Don’t make it hard for all of these fine institutions to get your book into the hands of readers by insisting that your book cannot be categorized. (Do anything you can to avoid irritating librarians. As the daughter of one, I can tell you: the most glowing reviews from THE NEW YORK TIMES cannot sell your book as enthusiastically as a librarian who really loves an author’s work.)
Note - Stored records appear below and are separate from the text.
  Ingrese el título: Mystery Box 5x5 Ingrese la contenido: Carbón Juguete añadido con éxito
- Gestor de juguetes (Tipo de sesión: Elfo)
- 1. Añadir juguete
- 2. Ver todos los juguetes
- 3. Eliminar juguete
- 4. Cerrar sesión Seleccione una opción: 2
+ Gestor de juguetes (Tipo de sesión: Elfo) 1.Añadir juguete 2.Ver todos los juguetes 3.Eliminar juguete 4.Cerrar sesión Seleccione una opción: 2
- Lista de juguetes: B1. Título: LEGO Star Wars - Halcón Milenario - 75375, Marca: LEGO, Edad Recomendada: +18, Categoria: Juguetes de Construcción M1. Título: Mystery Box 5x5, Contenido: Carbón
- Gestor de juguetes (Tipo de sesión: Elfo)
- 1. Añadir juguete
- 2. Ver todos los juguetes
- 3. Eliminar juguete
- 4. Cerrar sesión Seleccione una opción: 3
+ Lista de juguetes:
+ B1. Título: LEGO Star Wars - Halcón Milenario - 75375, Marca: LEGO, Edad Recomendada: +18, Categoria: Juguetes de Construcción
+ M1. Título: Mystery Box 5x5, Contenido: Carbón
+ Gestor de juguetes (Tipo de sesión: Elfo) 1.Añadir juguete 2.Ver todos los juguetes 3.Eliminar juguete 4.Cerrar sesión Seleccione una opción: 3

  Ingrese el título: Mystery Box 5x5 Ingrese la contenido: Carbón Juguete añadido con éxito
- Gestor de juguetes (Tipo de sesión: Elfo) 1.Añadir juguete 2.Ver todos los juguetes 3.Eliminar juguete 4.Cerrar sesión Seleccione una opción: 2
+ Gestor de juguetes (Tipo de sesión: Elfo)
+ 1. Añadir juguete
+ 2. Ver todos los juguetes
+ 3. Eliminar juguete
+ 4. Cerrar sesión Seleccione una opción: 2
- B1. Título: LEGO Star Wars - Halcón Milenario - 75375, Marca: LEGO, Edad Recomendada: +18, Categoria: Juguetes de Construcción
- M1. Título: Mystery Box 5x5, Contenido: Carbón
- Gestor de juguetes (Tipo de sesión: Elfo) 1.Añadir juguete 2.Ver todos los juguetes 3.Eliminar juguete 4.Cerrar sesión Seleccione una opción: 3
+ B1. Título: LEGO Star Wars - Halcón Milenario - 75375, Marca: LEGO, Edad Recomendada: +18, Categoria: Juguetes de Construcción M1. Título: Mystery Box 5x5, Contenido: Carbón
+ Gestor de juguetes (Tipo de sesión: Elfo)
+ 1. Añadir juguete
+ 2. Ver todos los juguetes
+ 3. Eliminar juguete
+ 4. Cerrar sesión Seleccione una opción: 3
And you don’t get to wait until the book is about to come out to pick a category. You will need to mention your book’s genre in your query letter, on the title page of your manuscript (upper right corner is standard), and anytime you pitch. Hard as it may be to believe, to professional eyes, the category is actually more important than the title or the premise. To an agent, the category determines which editors on her contact list she can approach with your book; to an editor, it determines which market niche it will fill. If your work is difficult to categorize, or straddles two categories, their brains go into a tailspin: on which shelf in Barnes & Noble can it rest?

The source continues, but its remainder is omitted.